Supplied information:
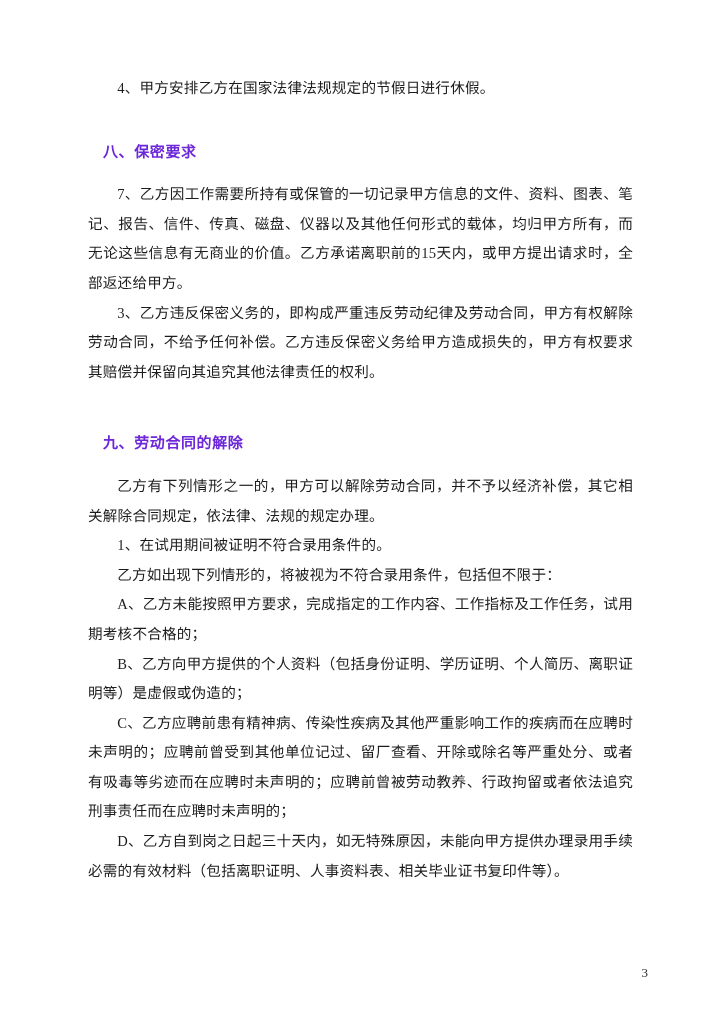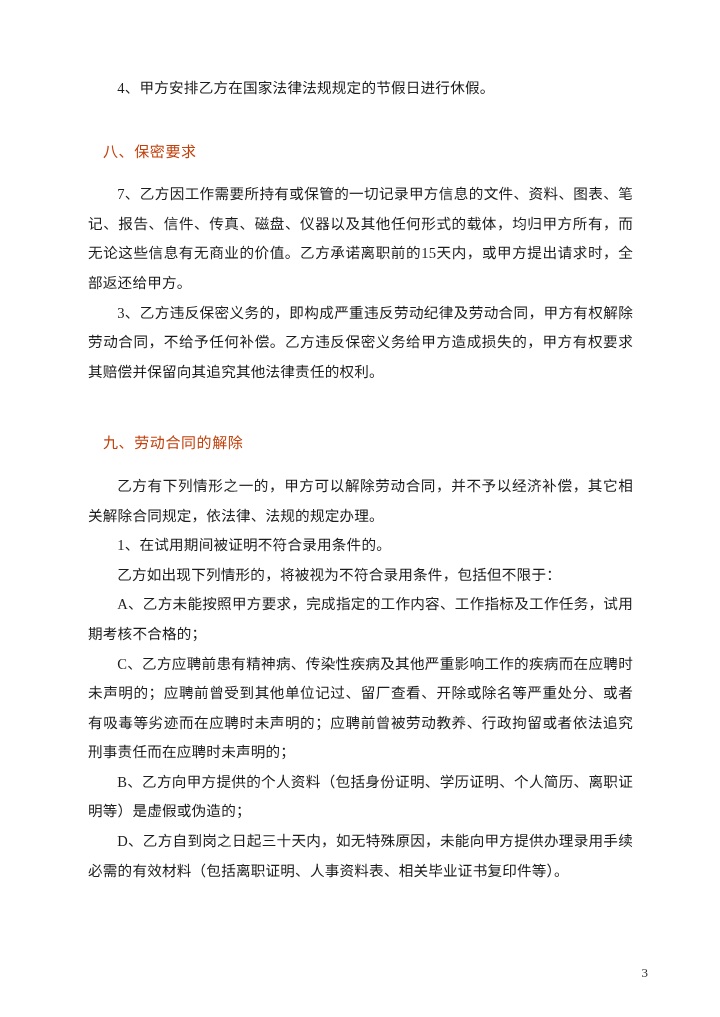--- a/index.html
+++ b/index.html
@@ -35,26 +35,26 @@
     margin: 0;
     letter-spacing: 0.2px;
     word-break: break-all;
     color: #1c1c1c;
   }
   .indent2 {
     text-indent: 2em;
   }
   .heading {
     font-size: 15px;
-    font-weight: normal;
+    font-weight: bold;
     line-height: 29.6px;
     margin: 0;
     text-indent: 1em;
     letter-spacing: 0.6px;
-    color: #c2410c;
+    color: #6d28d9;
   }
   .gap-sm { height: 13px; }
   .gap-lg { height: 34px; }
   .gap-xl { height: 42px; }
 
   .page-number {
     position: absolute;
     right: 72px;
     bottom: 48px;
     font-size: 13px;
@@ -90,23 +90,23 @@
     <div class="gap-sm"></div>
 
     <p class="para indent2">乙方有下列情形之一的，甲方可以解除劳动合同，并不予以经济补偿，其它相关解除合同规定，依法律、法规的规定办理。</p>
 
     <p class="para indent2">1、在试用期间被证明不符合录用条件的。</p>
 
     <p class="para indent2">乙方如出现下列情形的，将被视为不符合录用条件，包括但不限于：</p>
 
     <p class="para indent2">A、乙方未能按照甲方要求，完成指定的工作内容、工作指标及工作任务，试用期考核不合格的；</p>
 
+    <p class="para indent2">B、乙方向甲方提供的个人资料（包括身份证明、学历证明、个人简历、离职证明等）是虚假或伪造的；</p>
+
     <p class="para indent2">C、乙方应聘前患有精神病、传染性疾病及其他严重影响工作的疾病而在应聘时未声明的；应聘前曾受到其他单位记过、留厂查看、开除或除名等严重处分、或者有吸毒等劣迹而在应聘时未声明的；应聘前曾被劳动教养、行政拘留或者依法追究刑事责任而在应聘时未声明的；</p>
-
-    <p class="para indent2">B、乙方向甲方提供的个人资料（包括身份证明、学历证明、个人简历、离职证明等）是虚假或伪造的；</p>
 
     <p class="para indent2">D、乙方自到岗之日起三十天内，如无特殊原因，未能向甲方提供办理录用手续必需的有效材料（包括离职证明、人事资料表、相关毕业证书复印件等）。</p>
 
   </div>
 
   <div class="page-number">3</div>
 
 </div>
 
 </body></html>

Instructions for the task:
Look through the records for the word "乙方向甲方提供的个人资料". Every line that has it should be copied.

Reply:
+    <p class="para indent2">B、乙方向甲方提供的个人资料（包括身份证明、学历证明、个人简历、离职证明等）是虚假或伪造的；</p>
-    <p class="para indent2">B、乙方向甲方提供的个人资料（包括身份证明、学历证明、个人简历、离职证明等）是虚假或伪造的；</p>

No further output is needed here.